Detuvo al paso a un criado que corría hacia las cocinas.

— Ve a decir al señor caballero de Raguenel que le espero aquí. ¡Deprisa!

Unos segundos más tarde, Perceval estaba a su lado.

— ¿Pero qué haces? Se marchan ya. ¿Dónde está Marie?

Ella le tendió la carta y él la leyó antes de rugir:

— ¡Pequeña estúpida! ¿Cuándo dejará de aferrarse a su quimera? Beaufort nunca…

— ¿Cómo podéis saberlo?… Pero, sobre todo, ¿qué puedo hacer yo? ¿Prevenirle? ¿Prevenir a Philippe? ¡Pensad algo, pero deprisa!

— Si has planteado la pregunta, es que los dos pensamos lo mismo. Vale más evitar a Philippe esa preocupación. Seguramente sabrá cómo reaccionar cuando la vea aparecer al lado del duque. En cuanto a éste, se pondrá furioso con ella debido a ti, y su primera reacción podría ser… cruel para nuestra Marie.

— El no ignora sus sentimientos, y creo que sabría hablarle con cariño; pero, aparte de los peligros del viaje hasta Tolón, yo me inclinaría por dejarla intentarlo. Después de todo, quién sabe si no le seducirá. ¡Es tan encantadora!

— ¿Sueñas?

— No… ¡pero la prefiero duquesa de Beaufort antes que muerta!

Los ojos grises de Perceval la miraron con una expresión de ternura que revelaba sus pensamientos.

— De acuerdo. Excúsala con cualquier pretexto y dejémosles marchar. Les seguiré de cerca.

— Queréis…

— Ir detrás de ellos para intentar limitar los daños. No temas: no tengo intención de traerla aquí manu militari, sino únicamente de velar por ella sin dejarme ver demasiado. Beaufort se quedará en Tolón varias semanas para reparar sus barcos. Ella cuenta con eso, y yo también. Quiero estar allí para impedir… lo irreparable.

La aparición de Philippe en el vestíbulo interrumpió su conversación.

— ¿Qué hacéis? Tenemos que marcharnos. ¿Dónde está Marie?

— La han llamado esta mañana temprano al Palais-Royal, porque al parecer Madame no puede pasarse sin ella. Te da mil abrazos y ha prometido que te escribirá.

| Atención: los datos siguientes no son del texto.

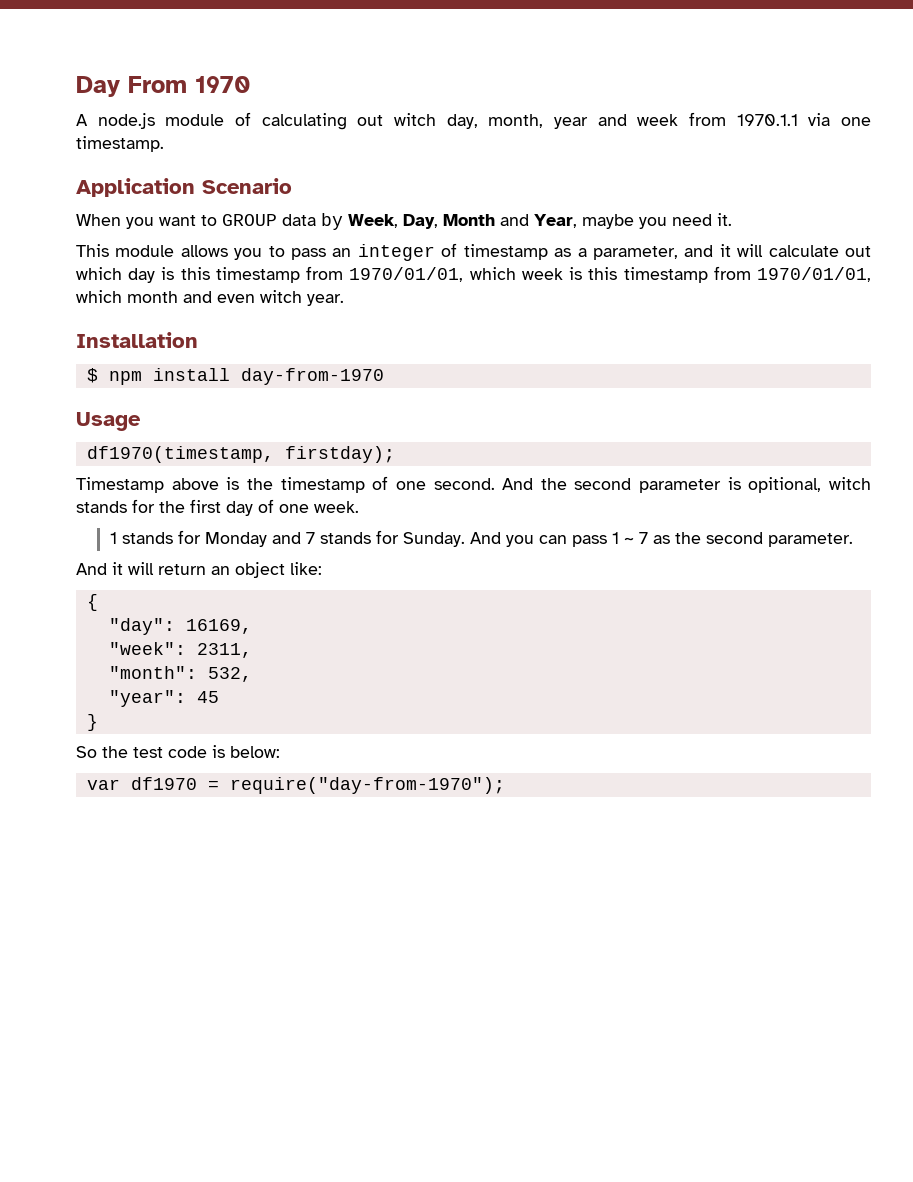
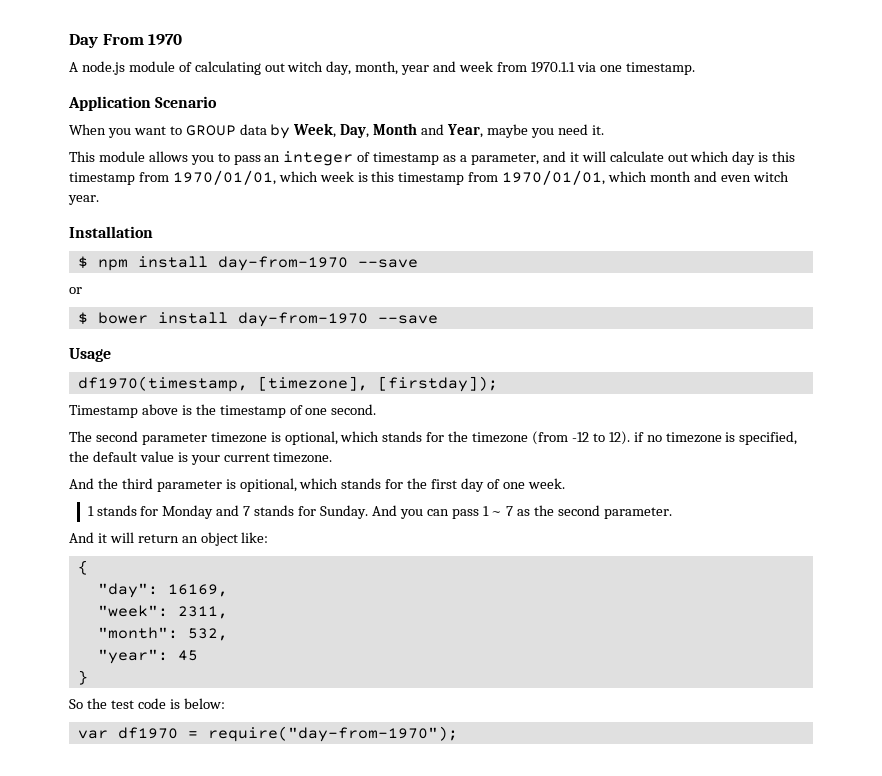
(384, 376) none -> [357,259,418,268] [69,287,82,294] [77,312,438,327] --save // or // $ bower install day-from-1970 --save
[284,446,395,463] firstday); -> [257,376,498,392] [timezone], [firstday]);
(495, 484) none -> [69,431,798,445] [69,451,333,465] // The second parameter timezone is optional, which stands for the timezone (from -12 to 12). if no timezone is specified, the default value is your current timezone. //
[574,478,632,490] second -> [121,478,153,489] third
[829,477,871,490] witch -> [299,478,339,489] which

Ella misma se asombró de la facilidad con que había salido de sus labios aquella mentira. Philippe se echó a reír y bromeó sobre lo poco que se preocupaban los príncipes de los afectos familiares. En cuanto a Beaufort, no pareció dar importancia al incidente: tenía prisa por marchar de nuevo hacia las tierras de la Provenza, una de las cuales por lo menos, Martigues, seguía perteneciéndole, además de que su hermano Mercoeur era el gobernador de la provincia. Pero sobre todo tenía prisa por volver a los barcos que iba a armar, cuidar, pulir y poner a punto antes de dirigirlos contra los berberiscos en aquel mar que no le ofrecería el majestuoso oleaje verde de su querido océano.